Podopieczne Dariusza Olszewskiego, mimo iż przegrały pierwsze spotkanie, pozostawiły po sobie dobre wrażenie. Przez znaczną część meczu walczyły z rywalkami jak równy z równym. Przydarzyło im się jednak kilka błędów i niewykorzystanych sytuacji (m. in. rzut karny i kontra), co zaważyło ostatecznie na końcowym rezultacie.
Dobrze w bramce spisywała się Iwona Muszioł, skutecznie egzekwowała rzuty karne Agata Cebula, pozostałe zawodniczki równie mocno walczyły o jak najlepszy rezultat, co może być dobrym prognostykiem przed rewanżem. Przypomnijmy, że w fazie zasadniczej gdynianki dwukrotnie bardzo wysoko pokonały zespół z Bielszowic. Mimo to, jak mówi trener Olszewski, jego zespół nie ma zamiaru poddawać się bez walki.

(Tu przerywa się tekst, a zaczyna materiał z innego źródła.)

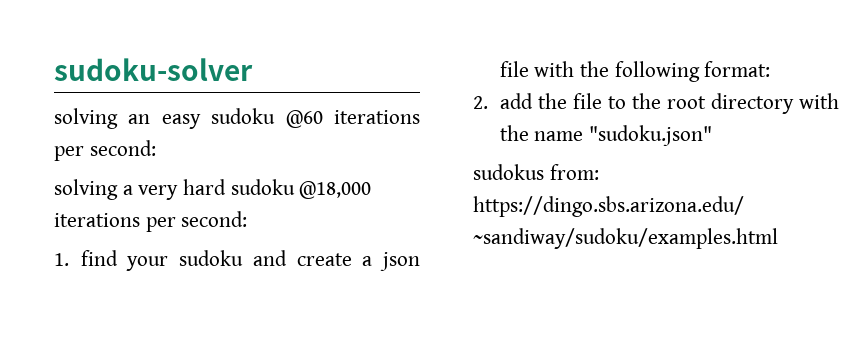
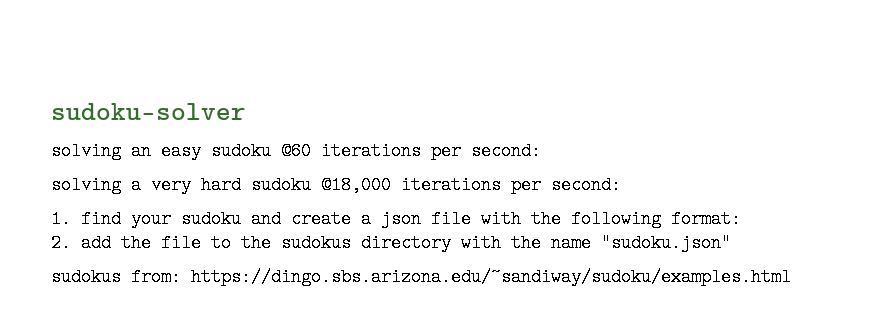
- 2. add the file to the root directory with the name "sudoku.json"
+ 2. add the file to the sudokus directory with the name "sudoku.json"

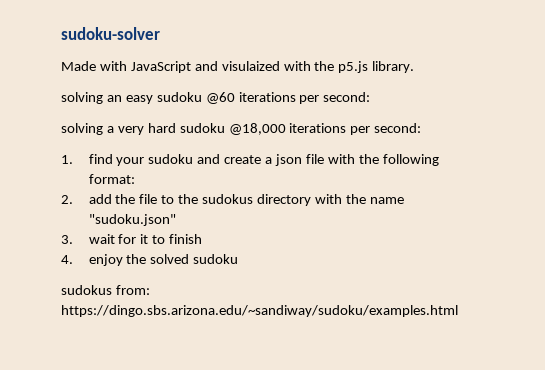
+ Made with JavaScript and visulaized with the p5.js library.
+ 3. wait for it to finish
+ 4. enjoy the solved sudoku

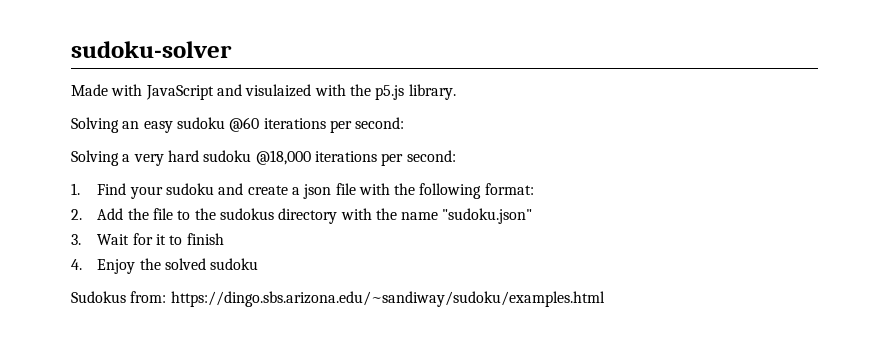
- solving an easy sudoku @60 iterations per second:
+ Solving an easy sudoku @60 iterations per second:
- solving a very hard sudoku @18,000 iterations per second:
+ Solving a very hard sudoku @18,000 iterations per second:
- 1. find your sudoku and create a json file with the following format:
+ 1. Find your sudoku and create a json file with the following format:
- 2. add the file to the sudokus directory with the name "sudoku.json"
+ 2. Add the file to the sudokus directory with the name "sudoku.json"
- 3. wait for it to finish
+ 3. Wait for it to finish
- 4. enjoy the solved sudoku
+ 4. Enjoy the solved sudoku
- sudokus from: https://dingo.sbs.arizona.edu/~sandiway/sudoku/examples.html
+ Sudokus from: https://dingo.sbs.arizona.edu/~sandiway/sudoku/examples.html

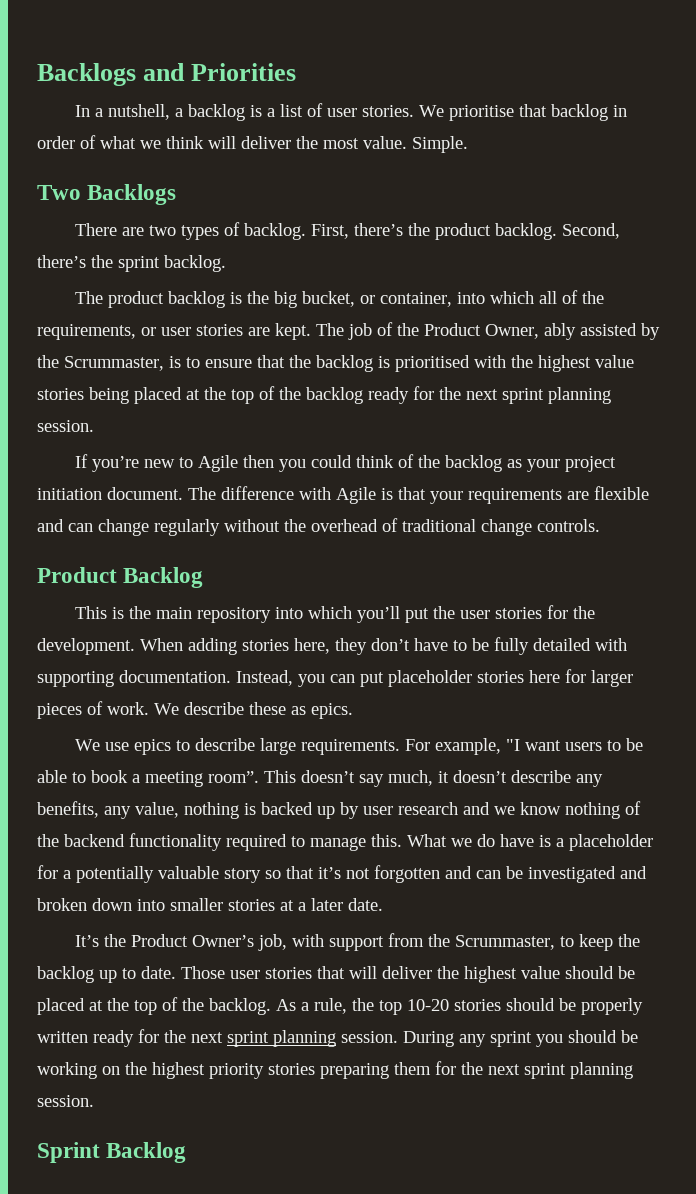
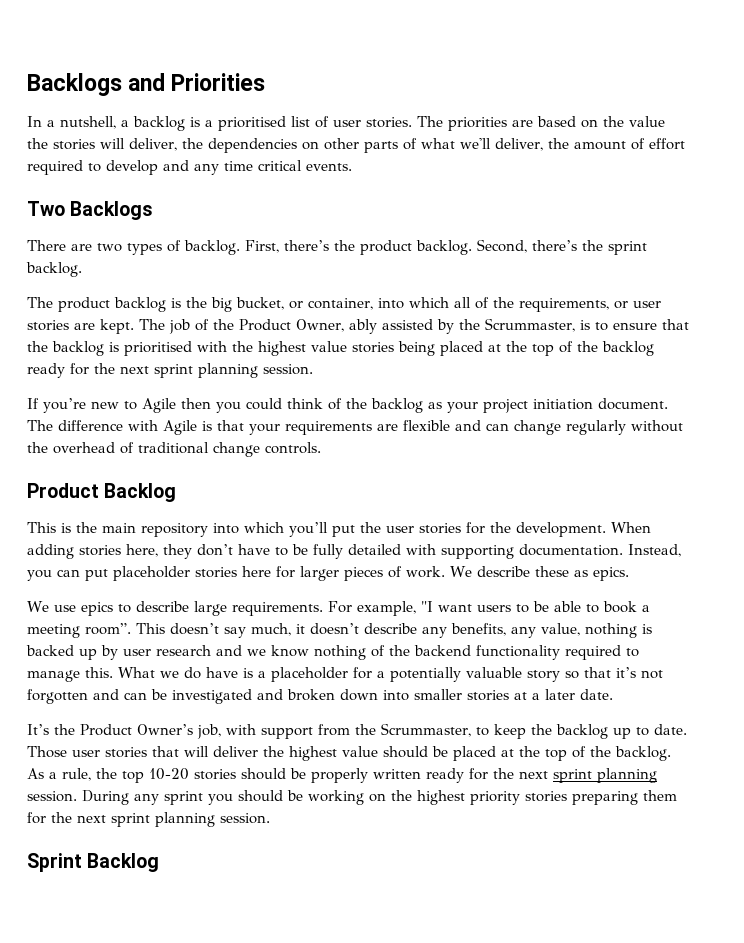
- In a nutshell, a backlog is a list of user stories.
+ In a nutshell, a backlog is a prioritised list of user stories.
- We prioritise that backlog in order of what we think will deliver the most value. Simple.
+ The priorities are based on the value the stories will deliver, the dependencies on other parts of what we'll deliver, the amount of effort required to develop and any time critical events.

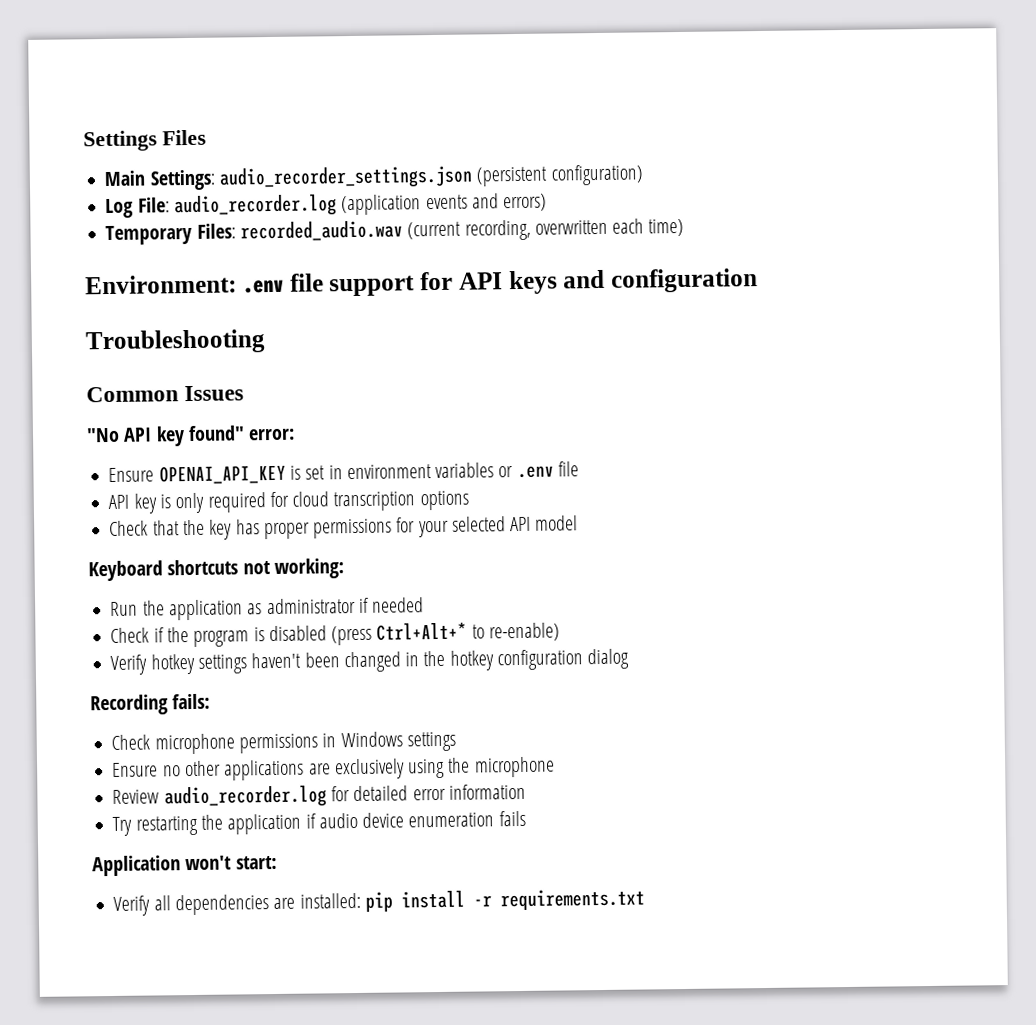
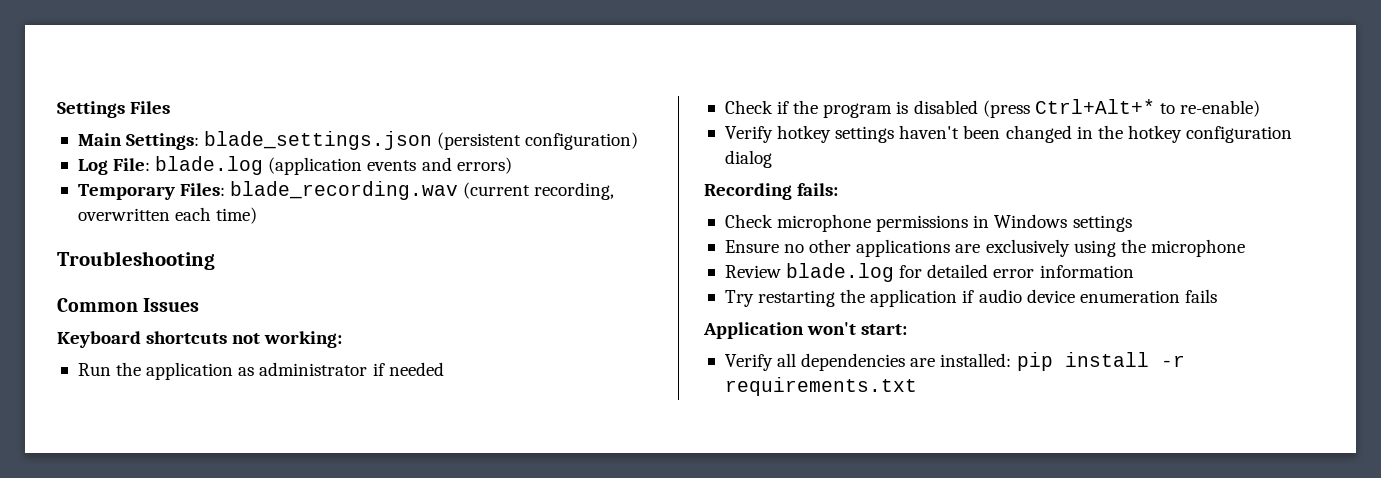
- Main Settings: audio_recorder_settings.json (persistent configuration)
+ Main Settings: blade_settings.json (persistent configuration)
- Log File: audio_recorder.log (application events and errors)
+ Log File: blade.log (application events and errors)
- Temporary Files: recorded_audio.wav (current recording, overwritten each time)
+ Temporary Files: blade_recording.wav (current recording, overwritten each time)
- Environment: .env file support for API keys and configuration
  Troubleshooting
  Common Issues
- "No API key found" error:
- Ensure OPENAI_API_KEY is set in environment variables or .env file
- API key is only required for cloud transcription options
- Check that the key has proper permissions for your selected API model
- Review audio_recorder.log for detailed error information
+ Review blade.log for detailed error information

W przypadku wygranej na własnym parkiecie bielszowiczanki na trzeci mecz pojadą do Gdyni, gdzie wszystko jeszcze może się zdarzyć. Przy takim obrocie sprawy ostatnie starcie będzie miało bardzo wielką wagę, co może być pomocne dla zawodniczek z Rudy Śląskiej. Zgoda dysponuje doświadczonym zespołem, zaprawionym w ciężkich bojach, i to może być atut rudzianek. Niemniej jednak to zawodniczki Vistalu Łączpolu przyjadą do Bielszowic w roli faworytek.
Początek tego arcyważnego spotkania zaplanowano na godzinę 17.00 we wtorek 16 marca. Wszystkich kibiców zapraszamy do hali przy ul. Sportowców 10 w Rudzie Śląskiej Bielszowicach.